Unable to use torch.cat

I am receiving an error whilst looping through the batch The error: expected Tensor as element 0 in argument 0, but got builtin_function_or_method

I followed a tutorial on Udemy, but I am not sure what the issue is.

The Code:

def sample(self, batch_size):
        
        assert self.can_sample(batch_size)
        
        batch = random.sample(self.memory, batch_size)
        
    
        batch = zip(*batch)

        
        return [torch.cat(items) for items in batch]


    def can_sample(self, batch_size):
        
        return len(self.memory) >= batch_size * 10

The error:

TypeError                                 Traceback (most recent call last)
Cell In[52], line 1
----> 1 stats = deep_sarsa(q_network, policy, 2000, epsilon = 0.01)

Cell In[51], line 24, in deep_sarsa(q_network, policy, episodes, alpha, batch_size, gamma, epsilon)
     21 memory.insert([state, action, rewards, done, next_state])
     23 if (memory.can_sample(batch_size)):
---> 24     state_b, action_b, reward_b, done_b, next__state_b = memory.sample(batch_size)
     26     qsa_b = q_network(state_b).gather(1, action_b)
     27     next_action_b = policy(next_state_b, epsilon)

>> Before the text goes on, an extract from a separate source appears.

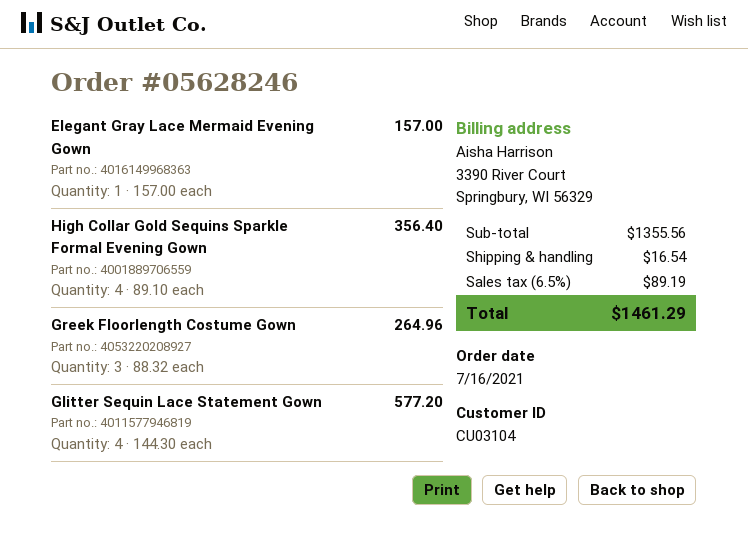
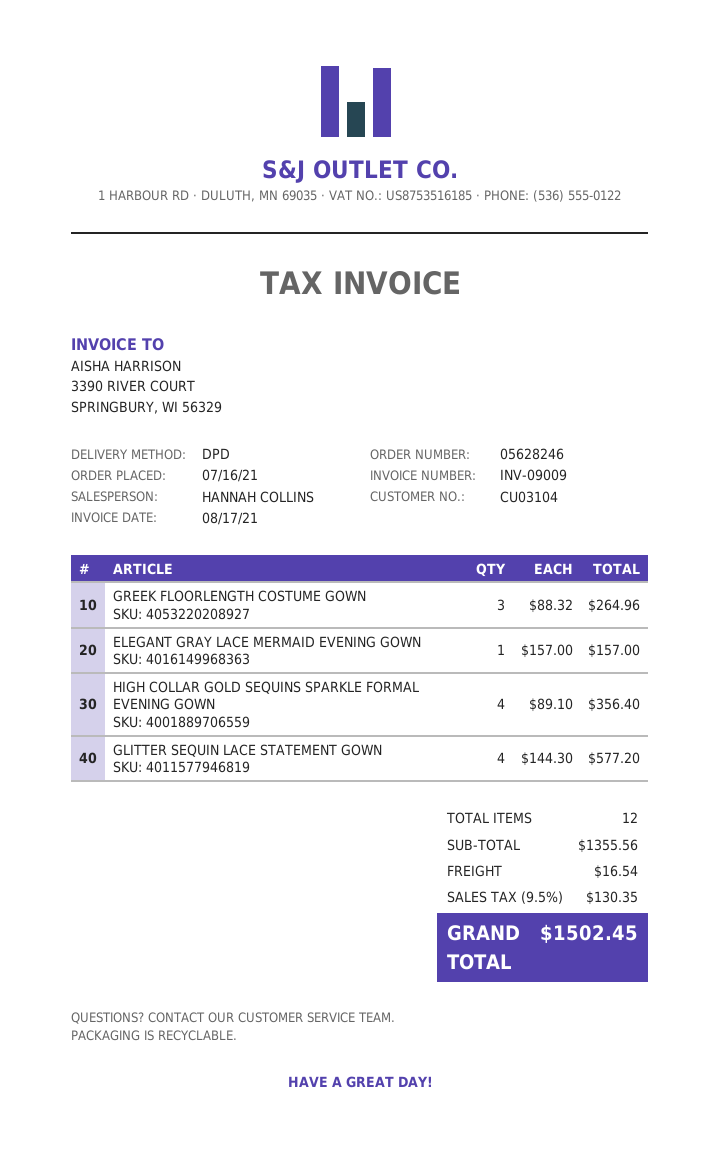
tax: 6.5% = 89.19 -> 9.5% = 130.35
total: 1461.29 -> 1502.45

Cell In[50], line 46, in ReplayMemory.sample(self, batch_size)
     38 batch = zip(*batch)
     41 #batch = torch.tensor(batch, dtype=torch.int8)
     42 #torch.cat() -> concatinate the elements in a single tensor.
---> 46 return [torch.cat(items) for items in batch]

Cell In[50], line 46, in <listcomp>(.0)
     38 batch = zip(*batch)
     41 #batch = torch.tensor(batch, dtype=torch.int8)
     42 #torch.cat() -> concatinate the elements in a single tensor.
---> 46 return [torch.cat(items) for items in batch]

TypeError: expected Tensor as element 0 in argument 0, but got builtin_function_or_method

Seems to be used improperly. Not at a computer, but this should work:

import torch

# build list of tensors
x=[]
for i in range(10):
    x.append(torch.rand(4,3,5))

# test cat function
y = torch.cat([_ for _ in x])

I tried your method, does not work.
I get the following:
expected Tensor as element 0 in argument 0, but got tuple

@LastJedi the above code worked for me. But it seems you do not have a list of tensors, but a list of tuples. Without knowing what your memory is, exactly, or how you want to use it, a specific solution is not possible.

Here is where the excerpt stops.